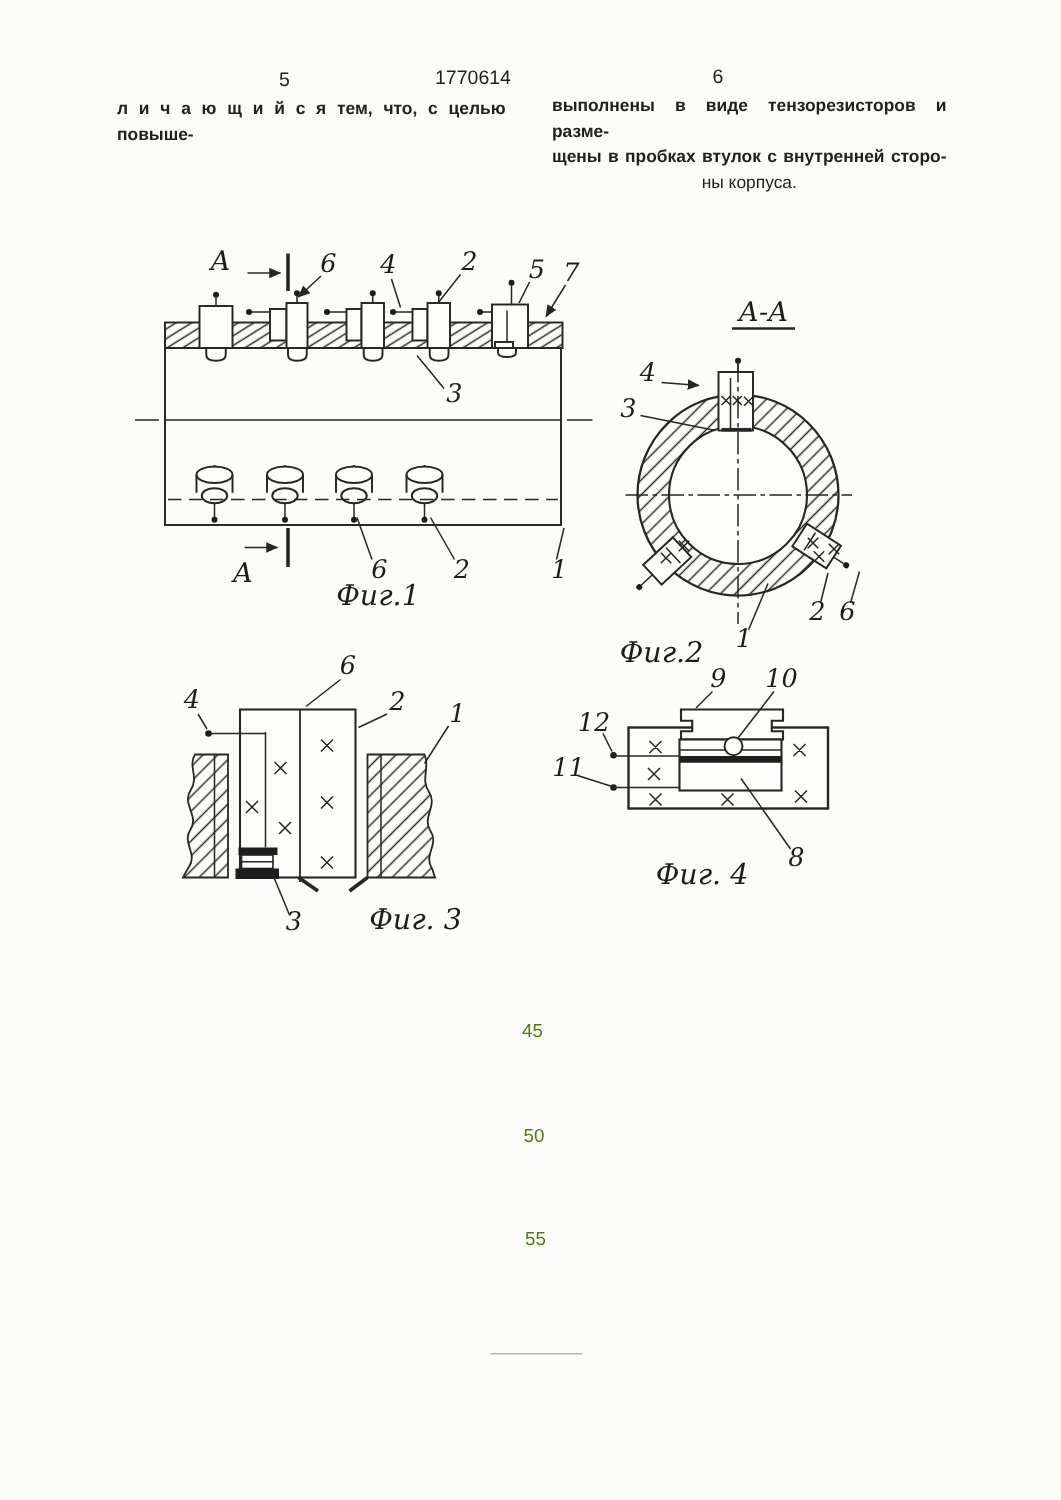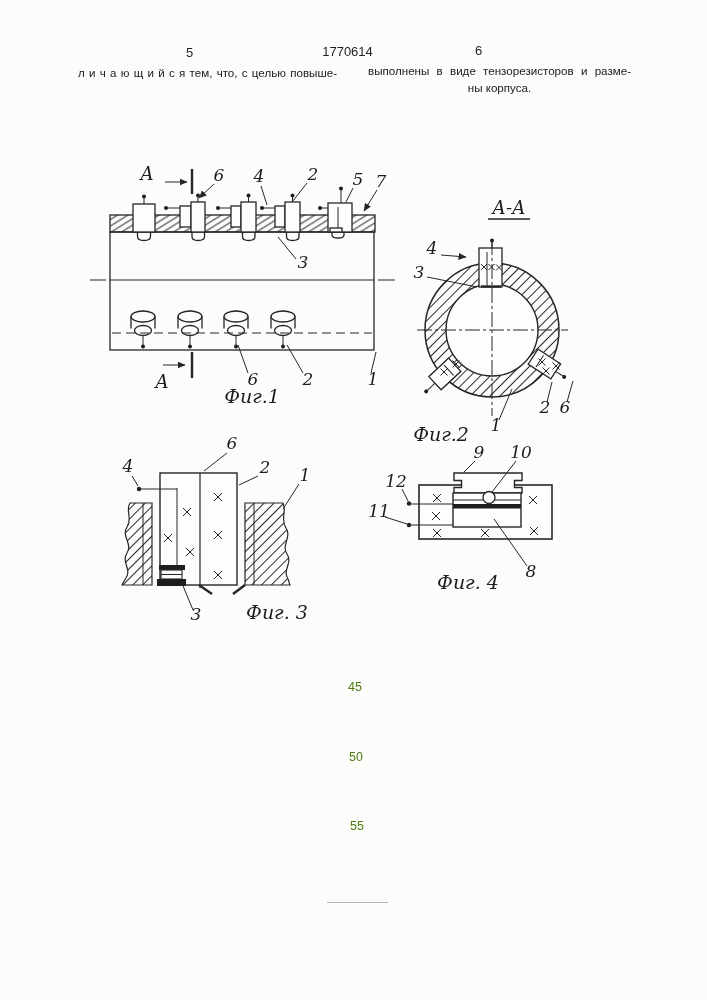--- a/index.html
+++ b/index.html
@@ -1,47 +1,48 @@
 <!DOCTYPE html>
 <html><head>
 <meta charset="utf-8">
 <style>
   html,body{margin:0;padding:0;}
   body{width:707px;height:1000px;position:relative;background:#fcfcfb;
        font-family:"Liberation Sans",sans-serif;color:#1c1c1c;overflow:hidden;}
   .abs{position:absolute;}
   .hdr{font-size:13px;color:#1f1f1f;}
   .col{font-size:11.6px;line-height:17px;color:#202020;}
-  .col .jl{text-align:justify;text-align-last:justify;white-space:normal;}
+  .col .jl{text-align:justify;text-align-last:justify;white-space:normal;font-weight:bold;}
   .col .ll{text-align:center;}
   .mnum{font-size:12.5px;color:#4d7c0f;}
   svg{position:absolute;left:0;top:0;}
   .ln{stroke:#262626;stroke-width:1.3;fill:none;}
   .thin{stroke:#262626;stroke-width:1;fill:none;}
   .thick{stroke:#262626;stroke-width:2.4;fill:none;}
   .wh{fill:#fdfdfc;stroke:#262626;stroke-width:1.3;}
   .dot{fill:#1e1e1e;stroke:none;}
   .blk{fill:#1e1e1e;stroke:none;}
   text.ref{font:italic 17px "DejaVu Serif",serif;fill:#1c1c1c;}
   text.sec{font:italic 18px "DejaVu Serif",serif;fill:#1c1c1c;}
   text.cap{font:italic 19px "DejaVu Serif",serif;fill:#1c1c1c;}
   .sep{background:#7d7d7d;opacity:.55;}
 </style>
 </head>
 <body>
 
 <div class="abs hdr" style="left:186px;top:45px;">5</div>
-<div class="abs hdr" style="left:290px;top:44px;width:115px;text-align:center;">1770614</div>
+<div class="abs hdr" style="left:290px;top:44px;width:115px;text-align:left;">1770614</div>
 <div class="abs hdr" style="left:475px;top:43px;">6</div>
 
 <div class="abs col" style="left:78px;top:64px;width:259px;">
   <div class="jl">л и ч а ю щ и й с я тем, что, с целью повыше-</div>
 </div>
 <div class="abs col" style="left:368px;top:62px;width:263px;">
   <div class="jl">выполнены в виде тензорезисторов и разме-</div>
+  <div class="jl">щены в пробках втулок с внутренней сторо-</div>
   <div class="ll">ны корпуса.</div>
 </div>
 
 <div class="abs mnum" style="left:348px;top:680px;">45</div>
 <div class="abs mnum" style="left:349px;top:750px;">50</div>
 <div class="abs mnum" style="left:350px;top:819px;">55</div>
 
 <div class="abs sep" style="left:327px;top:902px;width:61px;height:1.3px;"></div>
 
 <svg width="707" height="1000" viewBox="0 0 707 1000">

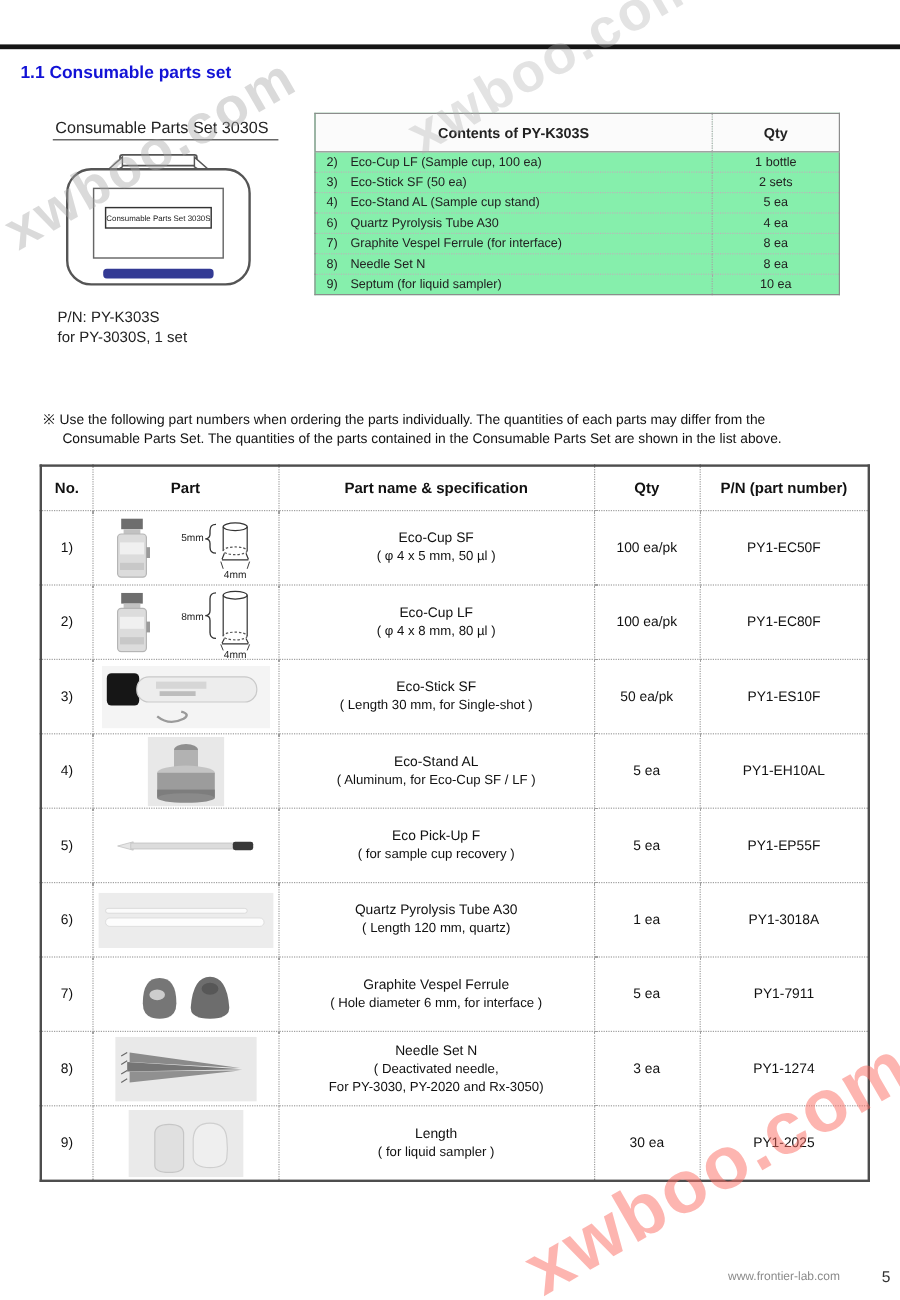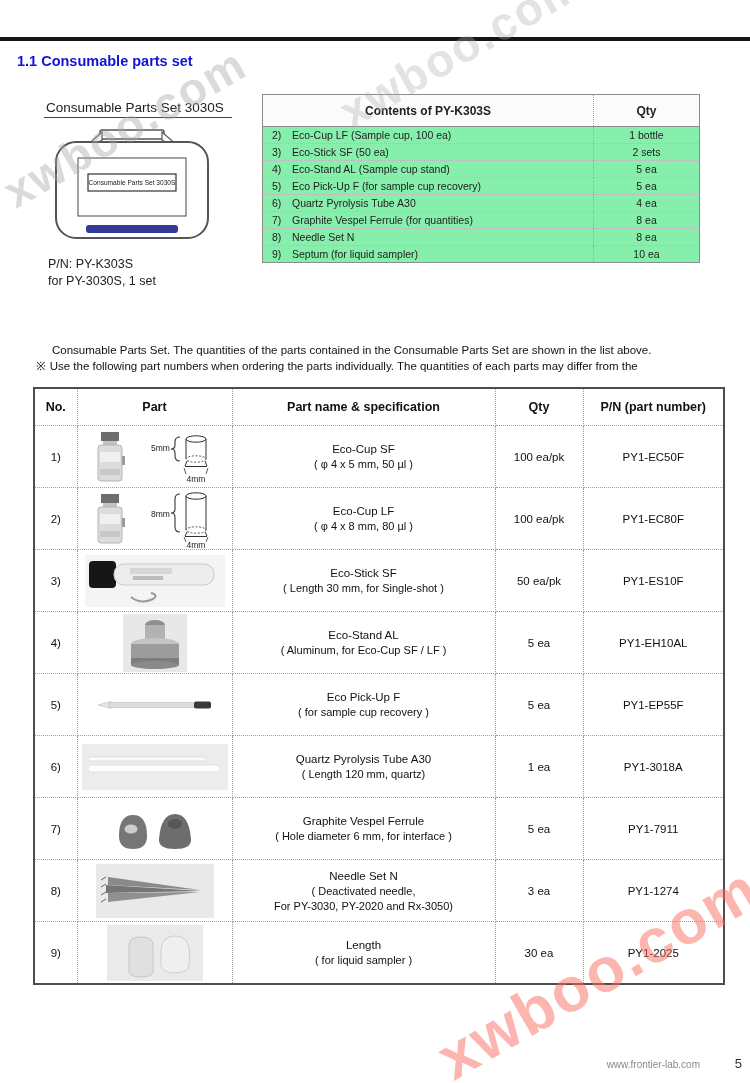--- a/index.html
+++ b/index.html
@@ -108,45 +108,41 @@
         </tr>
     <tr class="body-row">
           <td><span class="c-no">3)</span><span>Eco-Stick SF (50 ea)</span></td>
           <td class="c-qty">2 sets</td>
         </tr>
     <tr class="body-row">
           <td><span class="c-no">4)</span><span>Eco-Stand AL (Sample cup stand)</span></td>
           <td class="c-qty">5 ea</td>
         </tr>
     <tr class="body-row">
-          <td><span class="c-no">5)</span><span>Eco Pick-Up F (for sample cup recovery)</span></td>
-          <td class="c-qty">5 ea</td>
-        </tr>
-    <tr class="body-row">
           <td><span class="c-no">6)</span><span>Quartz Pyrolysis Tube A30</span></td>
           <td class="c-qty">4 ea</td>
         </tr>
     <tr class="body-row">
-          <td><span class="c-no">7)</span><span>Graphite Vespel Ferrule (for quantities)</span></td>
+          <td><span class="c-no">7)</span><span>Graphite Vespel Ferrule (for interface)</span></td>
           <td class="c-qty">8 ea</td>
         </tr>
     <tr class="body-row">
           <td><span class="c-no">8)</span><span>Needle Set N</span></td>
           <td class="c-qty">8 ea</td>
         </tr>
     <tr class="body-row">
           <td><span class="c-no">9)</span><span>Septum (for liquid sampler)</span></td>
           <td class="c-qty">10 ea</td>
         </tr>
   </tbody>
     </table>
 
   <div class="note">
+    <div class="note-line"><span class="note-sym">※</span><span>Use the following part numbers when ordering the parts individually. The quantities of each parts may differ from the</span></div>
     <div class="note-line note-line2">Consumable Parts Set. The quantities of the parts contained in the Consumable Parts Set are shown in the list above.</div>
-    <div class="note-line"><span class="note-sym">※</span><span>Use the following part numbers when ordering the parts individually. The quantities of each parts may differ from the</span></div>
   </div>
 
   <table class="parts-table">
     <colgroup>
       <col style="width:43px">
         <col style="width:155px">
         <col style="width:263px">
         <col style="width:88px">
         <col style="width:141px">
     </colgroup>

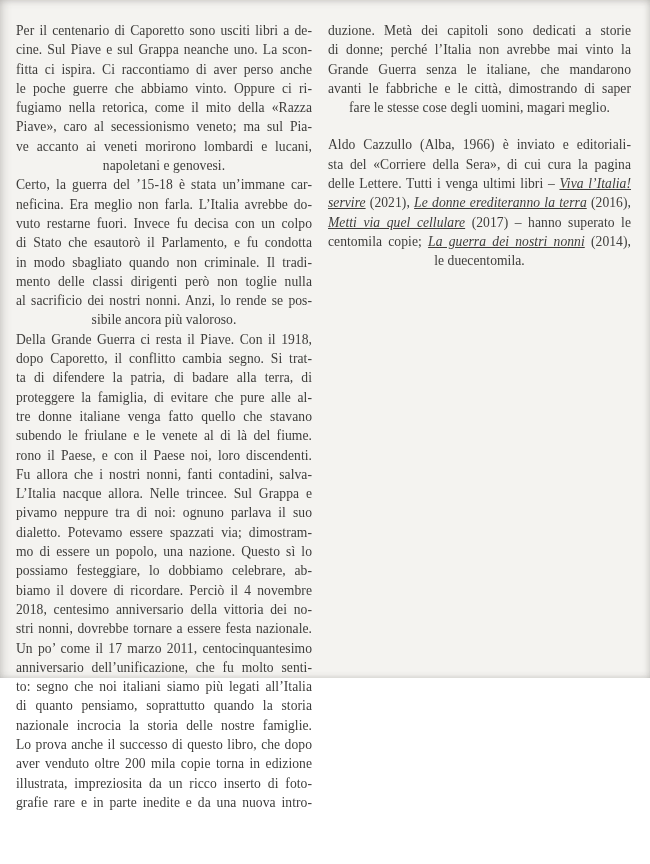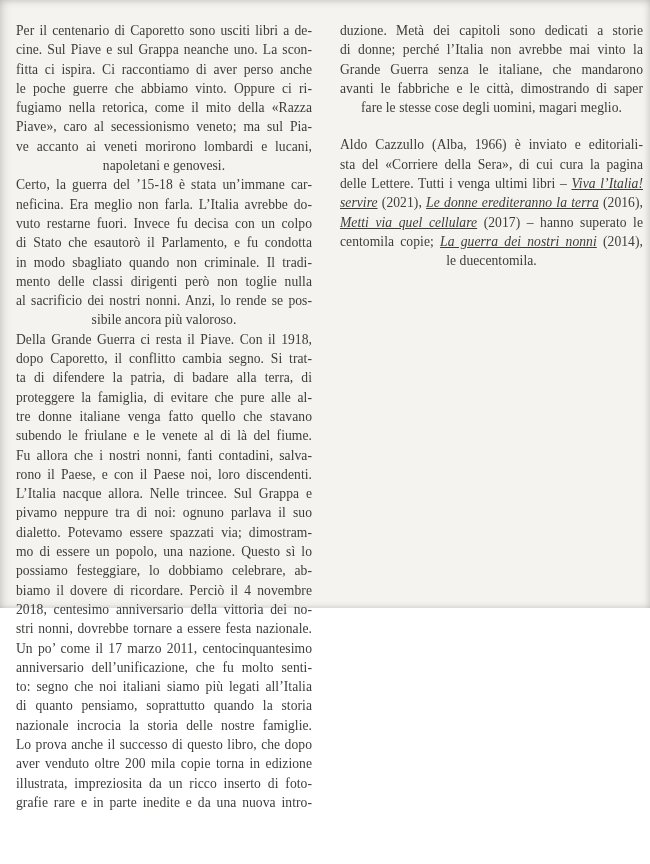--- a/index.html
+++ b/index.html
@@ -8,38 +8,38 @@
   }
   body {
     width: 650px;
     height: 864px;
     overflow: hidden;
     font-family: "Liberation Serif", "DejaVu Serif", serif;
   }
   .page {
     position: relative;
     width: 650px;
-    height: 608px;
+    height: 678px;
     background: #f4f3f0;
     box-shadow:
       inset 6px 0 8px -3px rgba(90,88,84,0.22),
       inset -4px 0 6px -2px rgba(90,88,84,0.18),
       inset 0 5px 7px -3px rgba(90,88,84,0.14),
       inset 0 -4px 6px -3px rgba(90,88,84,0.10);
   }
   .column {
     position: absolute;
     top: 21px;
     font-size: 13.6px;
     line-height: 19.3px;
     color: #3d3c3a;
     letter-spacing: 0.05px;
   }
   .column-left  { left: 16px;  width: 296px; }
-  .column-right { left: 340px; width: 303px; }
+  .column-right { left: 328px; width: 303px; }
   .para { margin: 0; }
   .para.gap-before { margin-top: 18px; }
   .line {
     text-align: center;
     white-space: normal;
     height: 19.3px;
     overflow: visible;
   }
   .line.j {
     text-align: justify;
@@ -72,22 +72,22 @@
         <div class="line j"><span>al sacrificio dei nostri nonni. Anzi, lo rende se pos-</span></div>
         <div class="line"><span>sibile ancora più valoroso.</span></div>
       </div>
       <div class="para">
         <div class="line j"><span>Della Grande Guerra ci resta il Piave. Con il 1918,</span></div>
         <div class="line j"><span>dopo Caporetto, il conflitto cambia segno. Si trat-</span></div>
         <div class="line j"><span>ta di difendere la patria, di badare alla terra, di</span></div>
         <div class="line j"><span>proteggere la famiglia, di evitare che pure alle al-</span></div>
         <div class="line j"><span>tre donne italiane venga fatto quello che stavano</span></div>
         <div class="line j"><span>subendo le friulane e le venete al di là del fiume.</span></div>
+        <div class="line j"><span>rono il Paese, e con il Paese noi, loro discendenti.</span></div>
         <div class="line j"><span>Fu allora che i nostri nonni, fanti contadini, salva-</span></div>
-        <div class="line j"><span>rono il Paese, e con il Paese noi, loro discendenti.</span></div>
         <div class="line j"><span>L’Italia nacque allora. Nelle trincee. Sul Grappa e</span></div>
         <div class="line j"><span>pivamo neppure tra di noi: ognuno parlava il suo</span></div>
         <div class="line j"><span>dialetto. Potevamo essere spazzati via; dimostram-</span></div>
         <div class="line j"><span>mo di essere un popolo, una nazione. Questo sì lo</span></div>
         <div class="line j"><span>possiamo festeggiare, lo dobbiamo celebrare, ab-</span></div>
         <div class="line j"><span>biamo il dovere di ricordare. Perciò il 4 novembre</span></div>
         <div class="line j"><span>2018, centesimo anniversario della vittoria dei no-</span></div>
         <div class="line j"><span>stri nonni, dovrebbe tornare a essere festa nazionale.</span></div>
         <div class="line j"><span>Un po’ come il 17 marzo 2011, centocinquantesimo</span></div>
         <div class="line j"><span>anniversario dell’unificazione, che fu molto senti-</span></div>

—————

* EXERCISE OBJECTIVE
Find every line of the data that includes the string "size". Copy each of those lines.

* TASK RESPONSE
   .hdr{font-size:13px;color:#1f1f1f;}
   .col{font-size:11.6px;line-height:17px;color:#202020;}
   .mnum{font-size:12.5px;color:#4d7c0f;}
     font-size: 13.6px;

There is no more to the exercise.